Anderlecht only ever play with one up front and, excluding sudden transfer activity, that’s likely to be Lukasz “Teo” Teodorczyk.  Teo endeared himself to the fans with his no nonsense physicality, tireless running and his eye for goal.  Capped 13 times by Poland as a centre forward in the era of Lewandowski, and only 26 years old, much will depend on his ability to find the net. However, his form is a huge concern to the club and he is playing like he has the weight of the world on his shoulders.  Signed after his successful loan for just over 5 million euros from Dynamo Kiev, thanks to a pre-agreed clause, Teo’s was expected to be signed and then sold for over double this amount in the summer. However, since January he has the footballing equivalent of a surly drunken giraffe, cutting a frustrated figure as opposed to the intimidating totem Pole of a multi-faceted attack that he had been.

Teo is, however, Anderlecht’s best striker by quite a distance and Isaac Kiese Thelin, returning on loan from Toulouse, seems to have been brought back for his willingness to play second fiddle to Teo and is very much a team player.
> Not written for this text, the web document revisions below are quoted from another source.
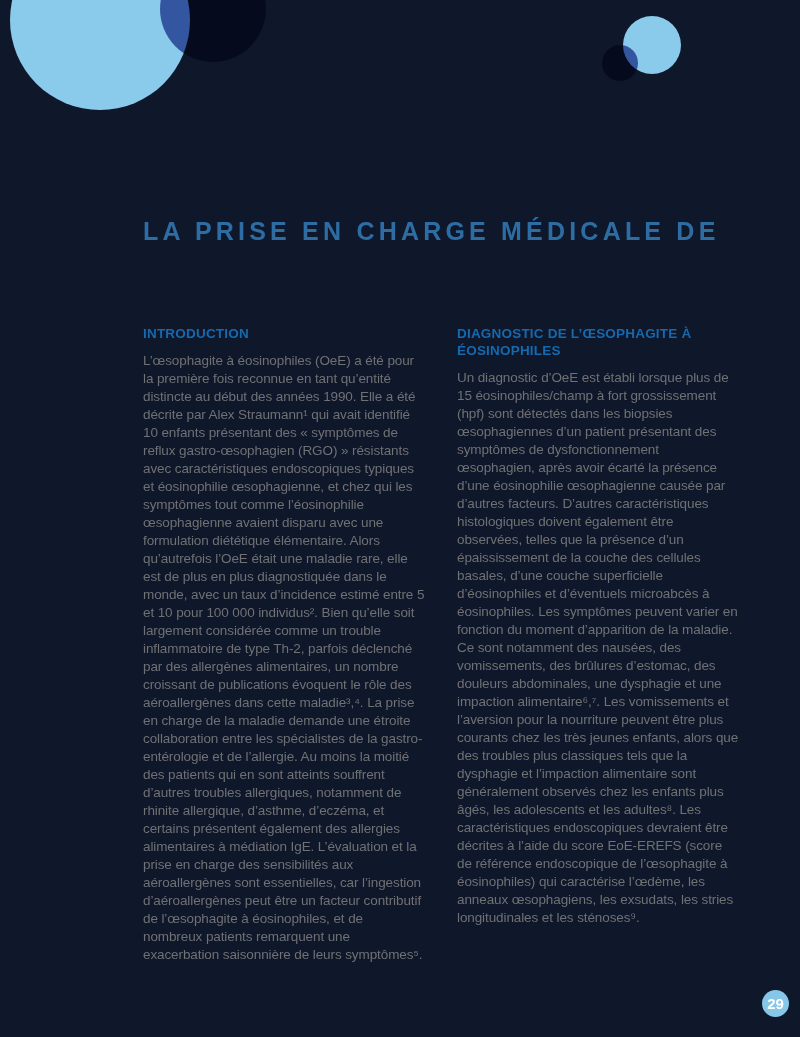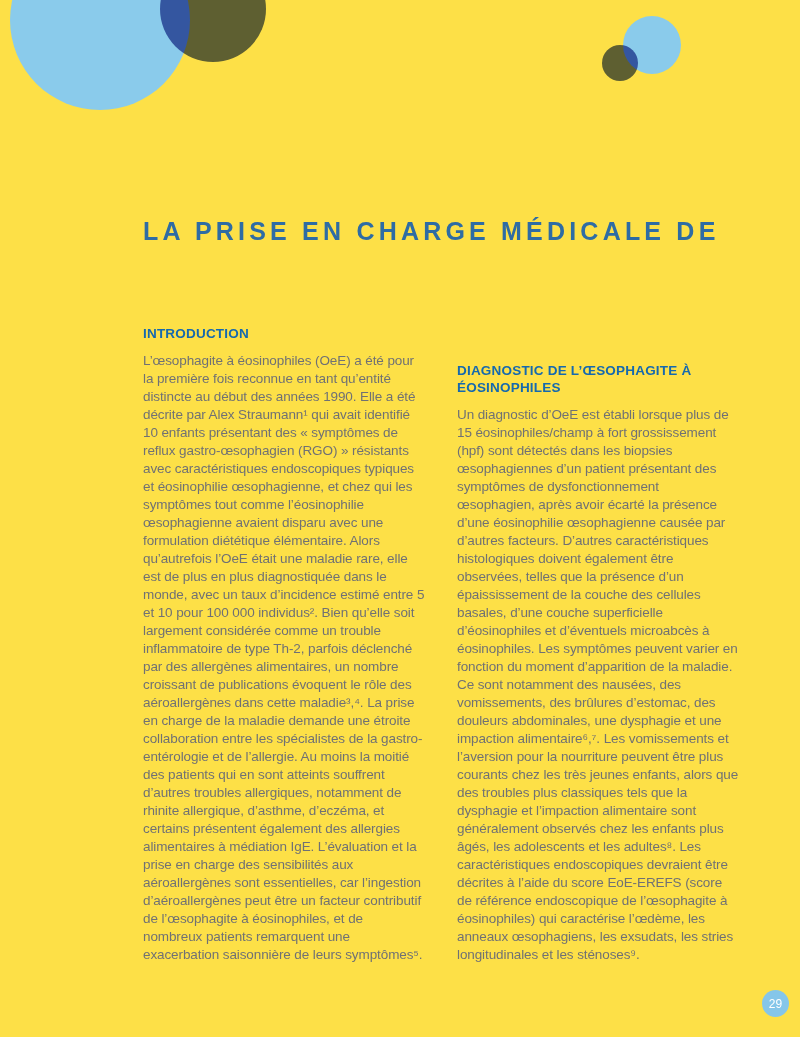--- a/index.html
+++ b/index.html
@@ -1,20 +1,20 @@
 <!DOCTYPE html>
 <html style="--title-blue: #2e6ca4; --heading-blue: #1569af; --body-gray: #707174; --circle-light: #8acbeb; --circle-dark: #5f6cae; --badge-blue: #85c6e9;"><head>
 <meta charset="utf-8">
 <style>
   html, body { margin: 0; padding: 0; }
   .page {
     position: relative;
     width: 800px;
     height: 1037px;
-    background: #fde047;
+    background: #0f172a;
     overflow: hidden;
     font-family: "Liberation Sans", "DejaVu Sans", sans-serif;
   }
   .circle { position: absolute; border-radius: 50%; }
   .c-large-light {
     left: 10px; top: -70px; width: 180px; height: 180px;
     background: var(--circle-light, #8acbeb);
   }
   .c-large-dark {
     left: 160px; top: -44px; width: 106px; height: 106px;
@@ -41,21 +41,20 @@
     letter-spacing: 4.2px;
     line-height: 31px;
   }
   .title .tl { display: block; white-space: nowrap; }
   .columns {
     position: absolute;
     left: 143px; top: 325px;
     width: 596px;
     display: flex;
     gap: 32px;
-    align-items: flex-end;
   }
   .col { flex: 0 0 282px; width: 282px; }
   .col h2 {
     margin: 0 0 10px 0;
     color: var(--heading-blue, #1569af);
     font-size: 13.5px;
     font-weight: 700;
     line-height: 17px;
     letter-spacing: 0.2px;
   }
@@ -68,22 +67,22 @@
     letter-spacing: -0.1px;
     text-align: left;
   }
   .badge {
     position: absolute;
     left: 762px; top: 990px;
     width: 27px; height: 27px;
     border-radius: 50%;
     background: var(--badge-blue, #85c6e9);
     color: #ffffff;
-    font-size: 12px;
-    font-weight: 400;
+    font-size: 15px;
+    font-weight: 700;
     display: flex;
     align-items: center;
     justify-content: center;
   }
 </style>
 </head>
 <body>
 
 <div class="page">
How will Anderlecht fare this time?

Being realistic, it’s going to be an enormous shock if FC Bayern and Paris Saint Germain do not qualify from this group by some distance.  Anderlecht’s best hope seems to be creditable performances against the two favourites and to ensure that they do not lose either match against Celtic.  Anderlecht do have a habit of raising their game in Europe and exceeding expectations in terms of results but finishing third would constitute success for the club and its fans.

The key games are undoubtedly those against Celtic.  Since Brendan Rodgers took over, the Parkhead club have improved beyond recognition, even if they were champions before.  Last season’s Champions League games were too much, too soon and I’d expect Celtic to pick up points at home, perhaps against PSG and Anderlecht.  Game Two of the group sees Celtic visit Brussels and Weiler has one month to iron out the glitches in Anderlecht’s recent performances.  His hitherto preference for stability hopefully won’t exclude the team’s most creative players from the side, especially with the ticket prices appearing to start at 75€ for those without season tickets.

“Strength” and “Stability” were the soundbites used by the UK Conservative Party in their recent pyrrhic election victory: Weiler has a squad and a system that is capable of finishing third in this group, but only if their attack shows more of its ability, a little unpredictability and less of its stability.